Version difference data:
▶

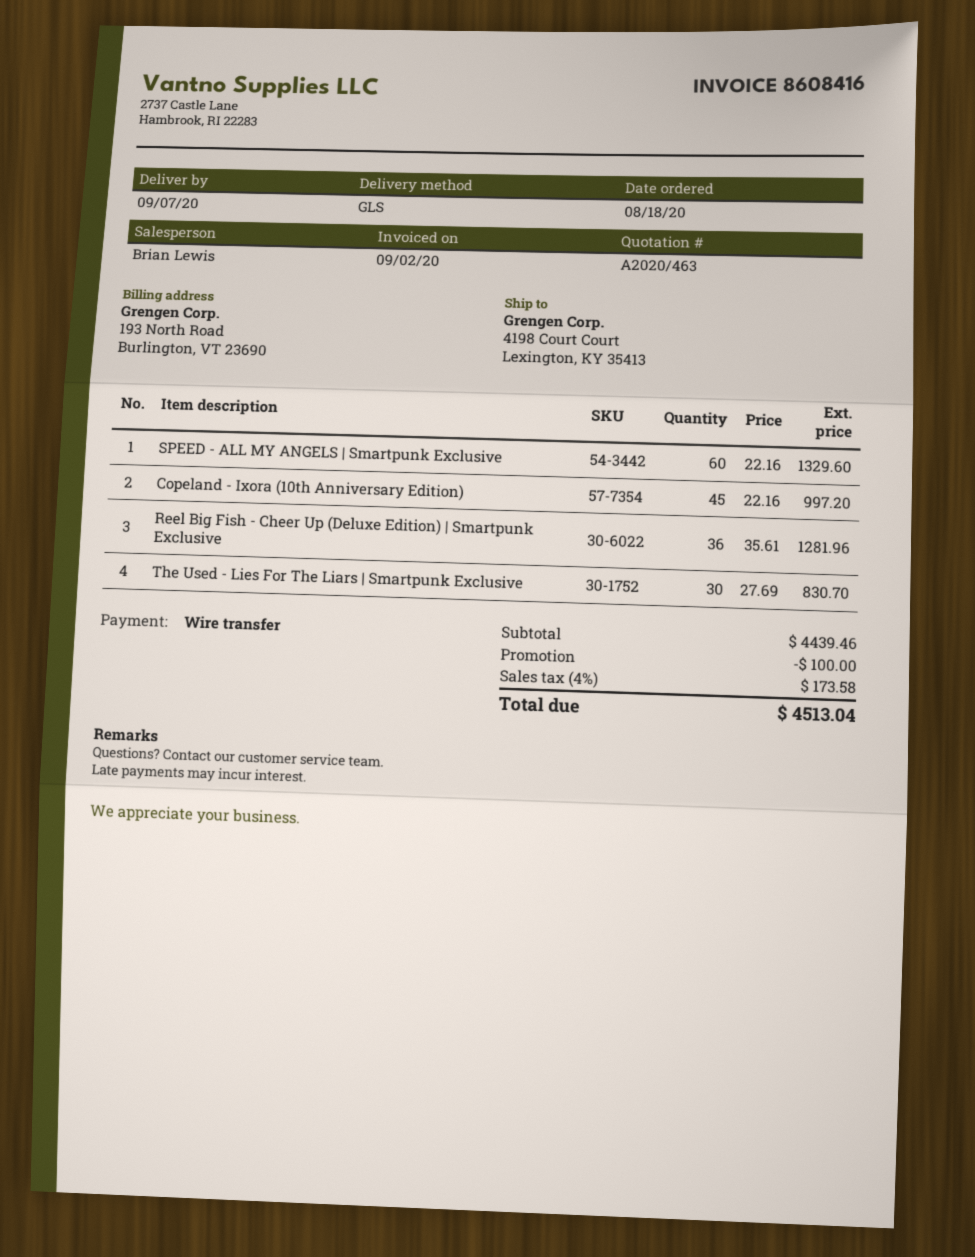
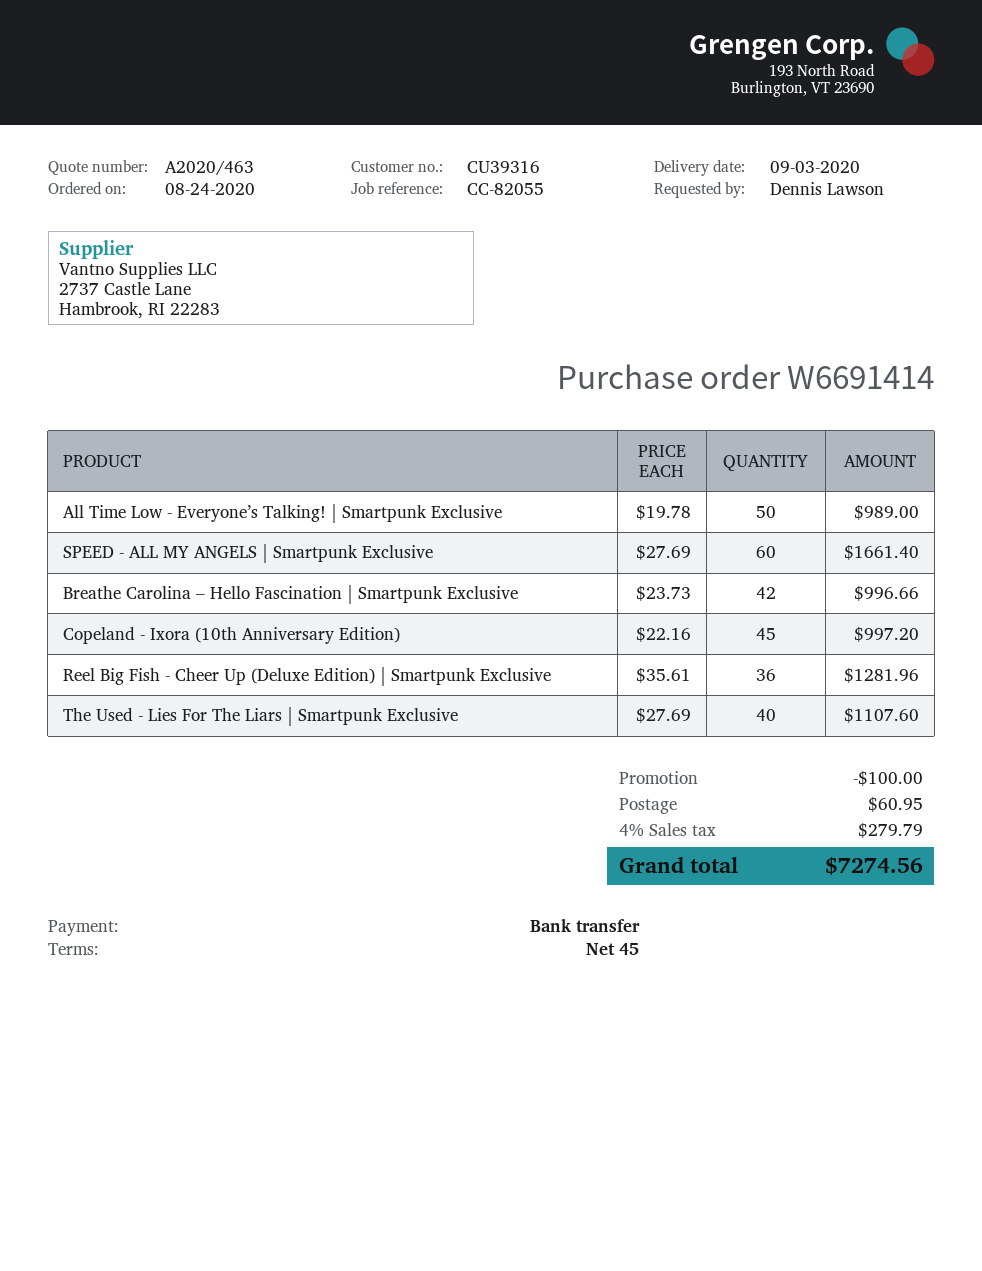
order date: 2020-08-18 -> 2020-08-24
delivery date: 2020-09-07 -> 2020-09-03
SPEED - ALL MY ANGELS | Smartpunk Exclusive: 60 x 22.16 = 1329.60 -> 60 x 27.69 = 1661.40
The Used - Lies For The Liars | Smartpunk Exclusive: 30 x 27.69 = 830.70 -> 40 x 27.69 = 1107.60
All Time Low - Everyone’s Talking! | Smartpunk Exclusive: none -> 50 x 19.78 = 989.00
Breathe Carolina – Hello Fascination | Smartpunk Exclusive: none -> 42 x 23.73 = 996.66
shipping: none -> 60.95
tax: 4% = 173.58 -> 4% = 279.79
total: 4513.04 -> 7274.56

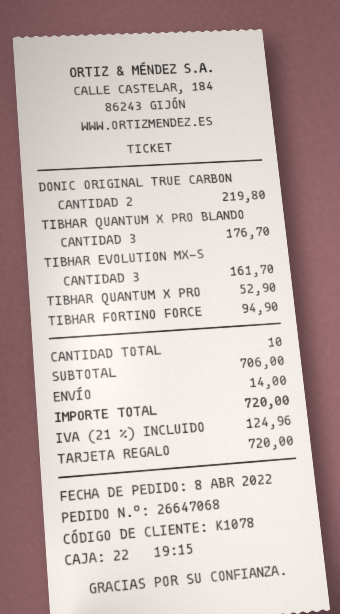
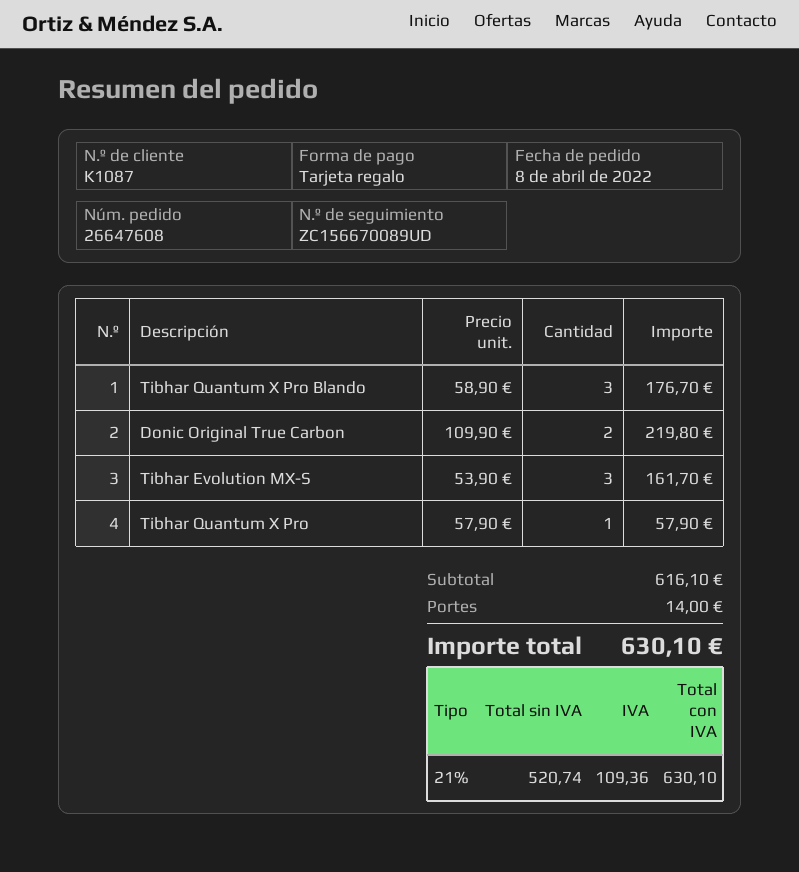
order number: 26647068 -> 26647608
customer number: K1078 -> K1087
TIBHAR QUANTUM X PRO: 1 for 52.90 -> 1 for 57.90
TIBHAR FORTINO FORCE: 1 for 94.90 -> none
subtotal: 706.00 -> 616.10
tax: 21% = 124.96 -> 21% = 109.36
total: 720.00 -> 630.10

◀
▶

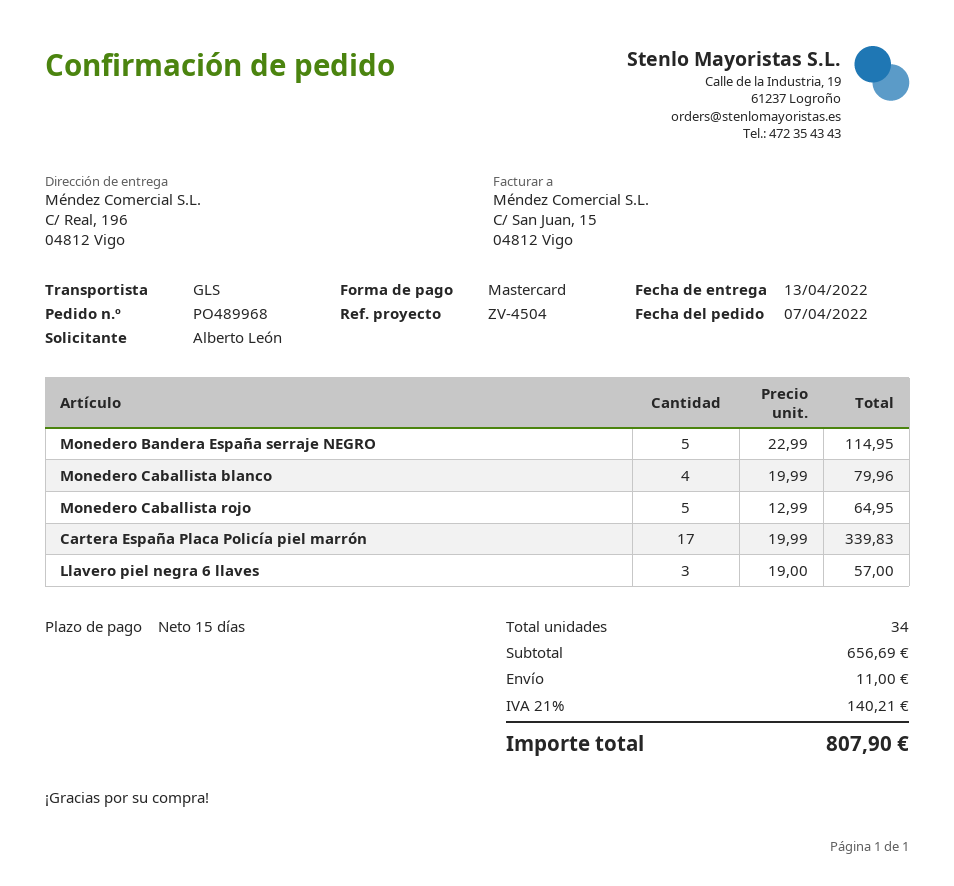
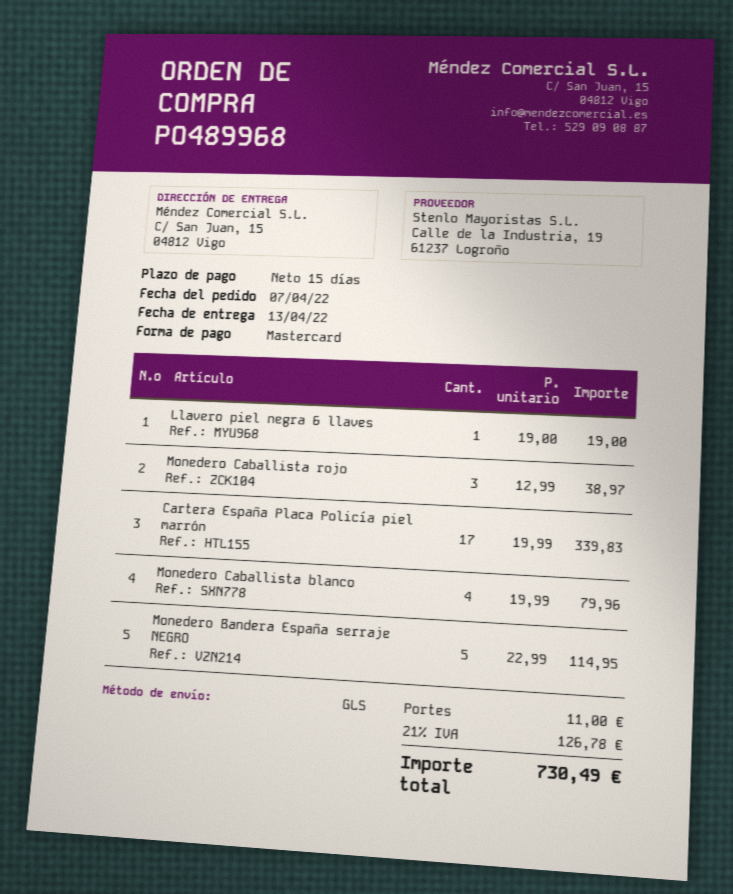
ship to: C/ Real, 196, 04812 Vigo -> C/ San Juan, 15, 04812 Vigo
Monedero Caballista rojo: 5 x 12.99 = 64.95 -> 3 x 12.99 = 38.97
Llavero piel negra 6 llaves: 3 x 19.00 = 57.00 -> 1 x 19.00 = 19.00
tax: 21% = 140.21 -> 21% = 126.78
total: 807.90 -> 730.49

◀
▶

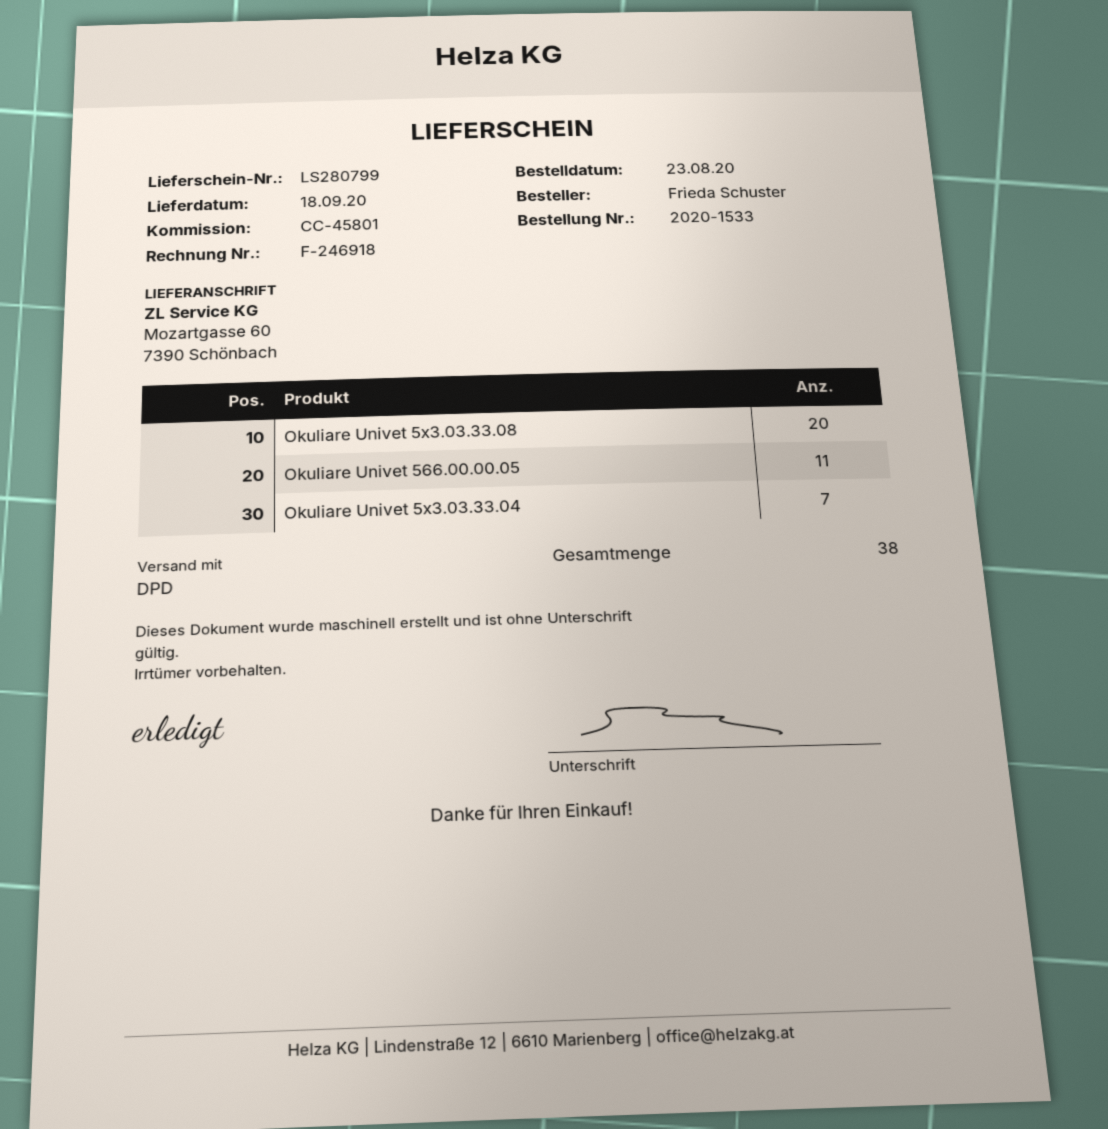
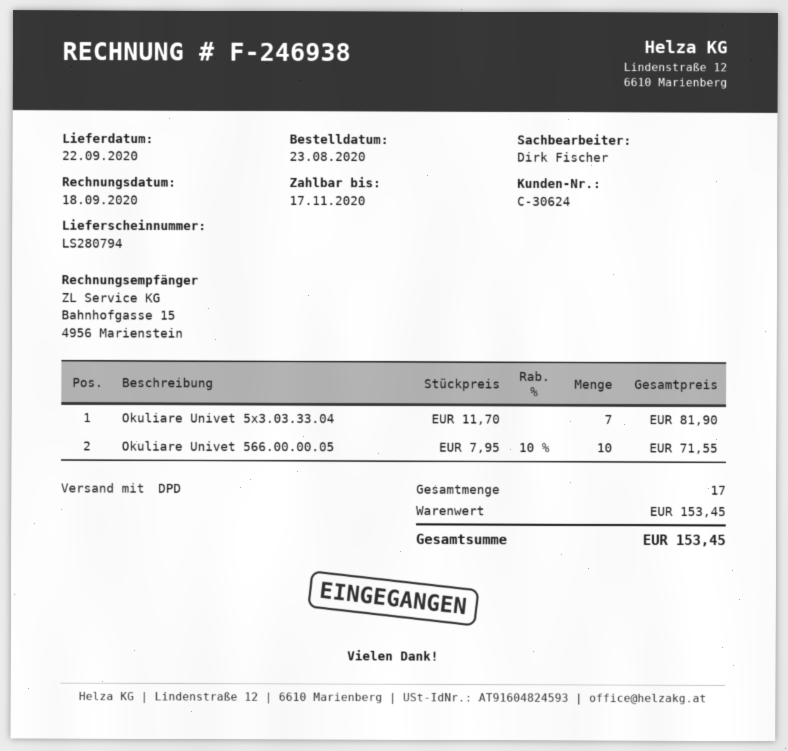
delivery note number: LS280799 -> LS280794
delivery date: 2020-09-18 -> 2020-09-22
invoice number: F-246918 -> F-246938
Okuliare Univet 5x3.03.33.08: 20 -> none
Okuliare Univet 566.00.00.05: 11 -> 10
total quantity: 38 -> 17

◀

Goal of the exercise:
Of the lines above, retype only those from the line containing "order date: 2020-08-18 -> 2020-08-24" through the line containing "The Used - Lies", including both, exactly.

Result of the task:
order date: 2020-08-18 -> 2020-08-24
delivery date: 2020-09-07 -> 2020-09-03
SPEED - ALL MY ANGELS | Smartpunk Exclusive: 60 x 22.16 = 1329.60 -> 60 x 27.69 = 1661.40
The Used - Lies For The Liars | Smartpunk Exclusive: 30 x 27.69 = 830.70 -> 40 x 27.69 = 1107.60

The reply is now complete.